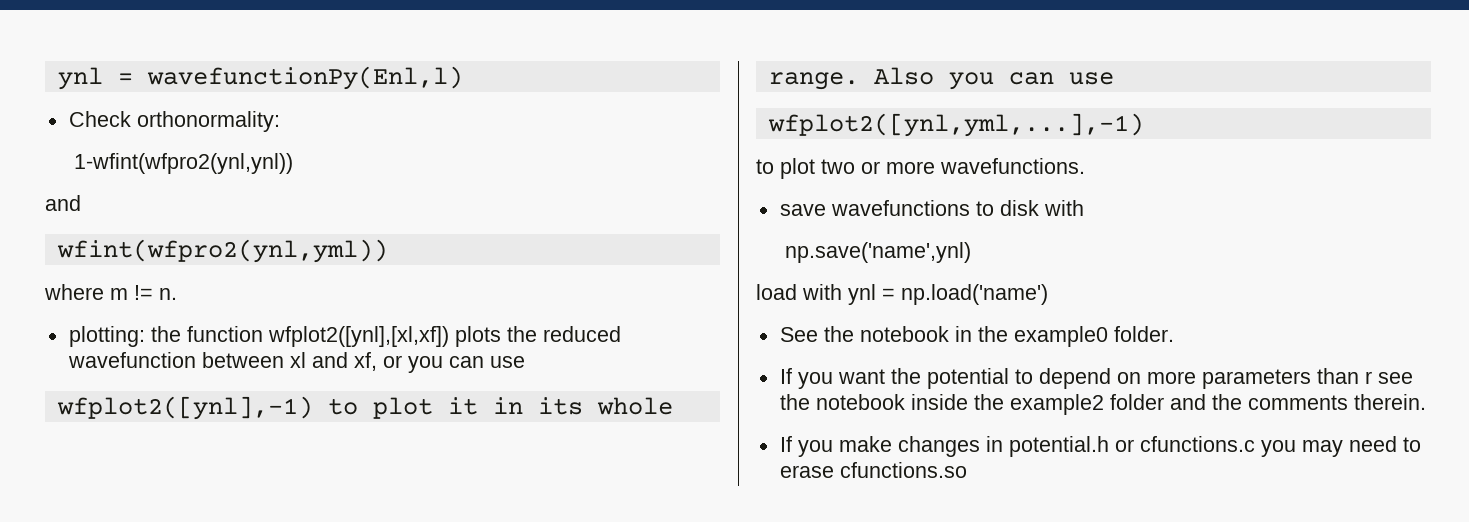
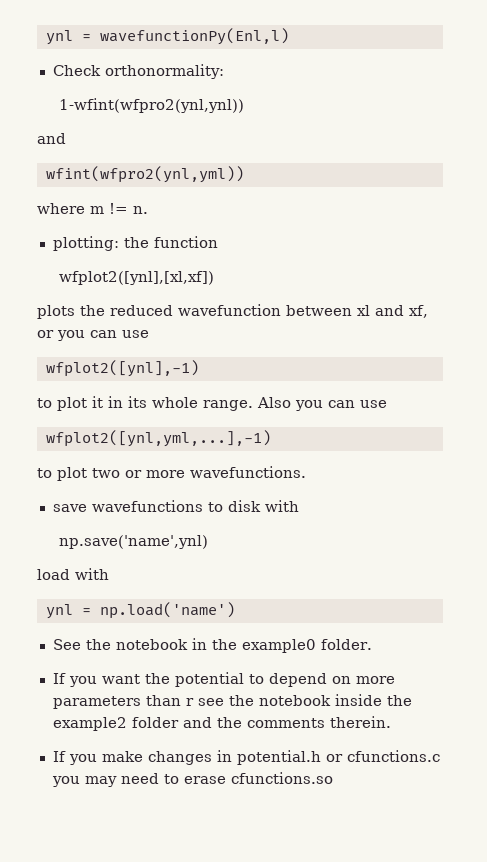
(263, 334) none -> (218, 242) //
(449, 336) none -> (214, 278) //
(313, 408) none -> (199, 368) //
(842, 292) none -> (109, 574) //

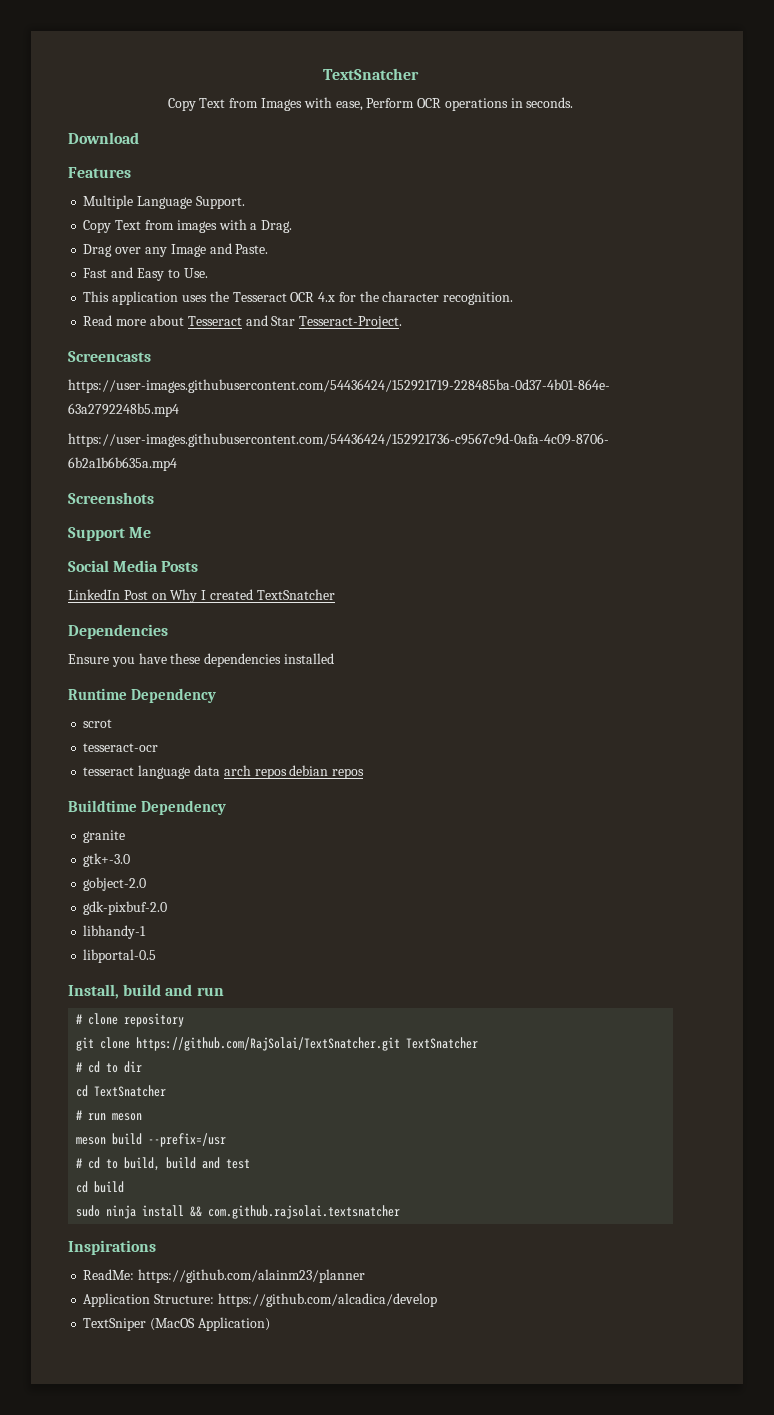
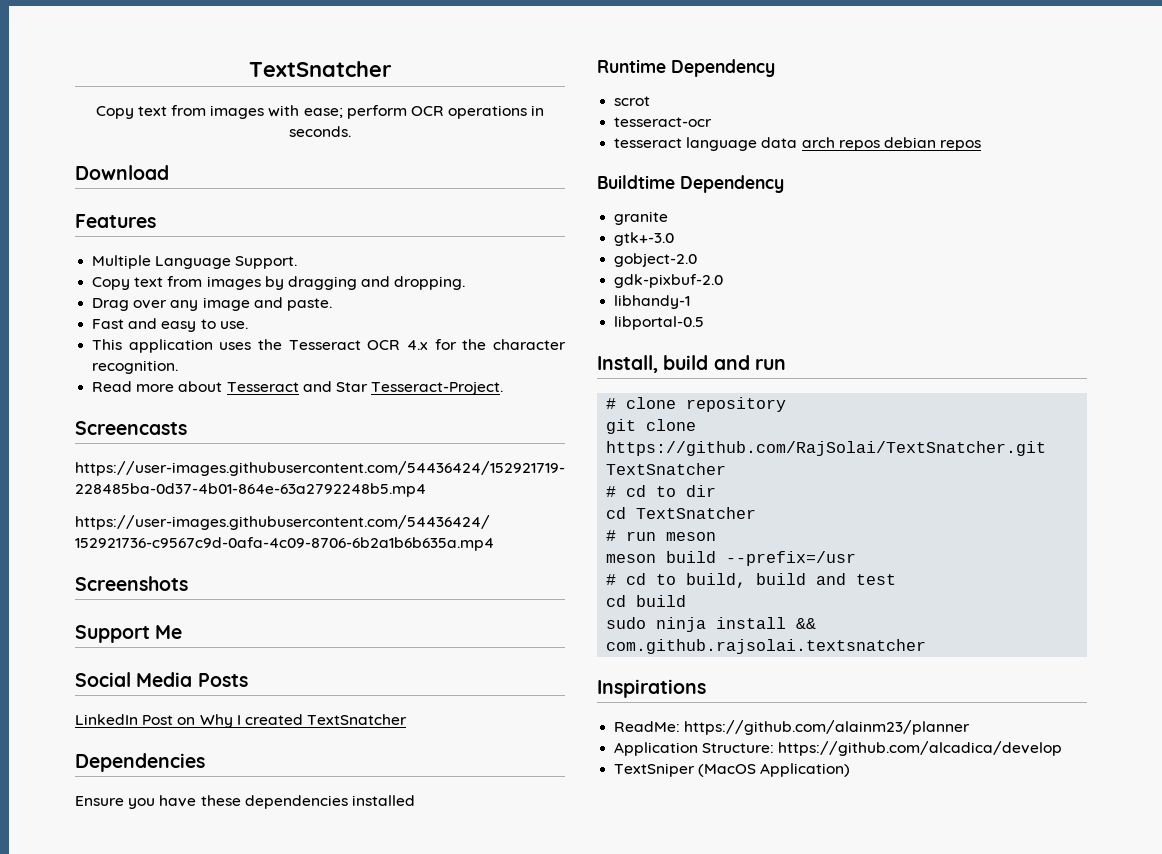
[199,97,415,111] Text from Images with ease, Perform -> [137,105,407,119] text from images with ease; perform
[115,219,293,233] Text from images with a Drag. -> [134,276,466,290] text from images by dragging and dropping.
[170,243,269,257] Image and Paste. -> [202,297,332,311] image and paste.
[136,268,208,281] Easy to Use. -> [161,319,248,332] easy to use.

• EXERCISE
Skip every picture, and restate word for word only the lines above from the line containing "(313, 408) none -> (199, 368) //" to the line containing "[170,243,269,257] Image and", both of them included.

• TASK RESULT
(313, 408) none -> (199, 368) //
(842, 292) none -> (109, 574) //

[199,97,415,111] Text from Images with ease, Perform -> [137,105,407,119] text from images with ease; perform
[115,219,293,233] Text from images with a Drag. -> [134,276,466,290] text from images by dragging and dropping.
[170,243,269,257] Image and Paste. -> [202,297,332,311] image and paste.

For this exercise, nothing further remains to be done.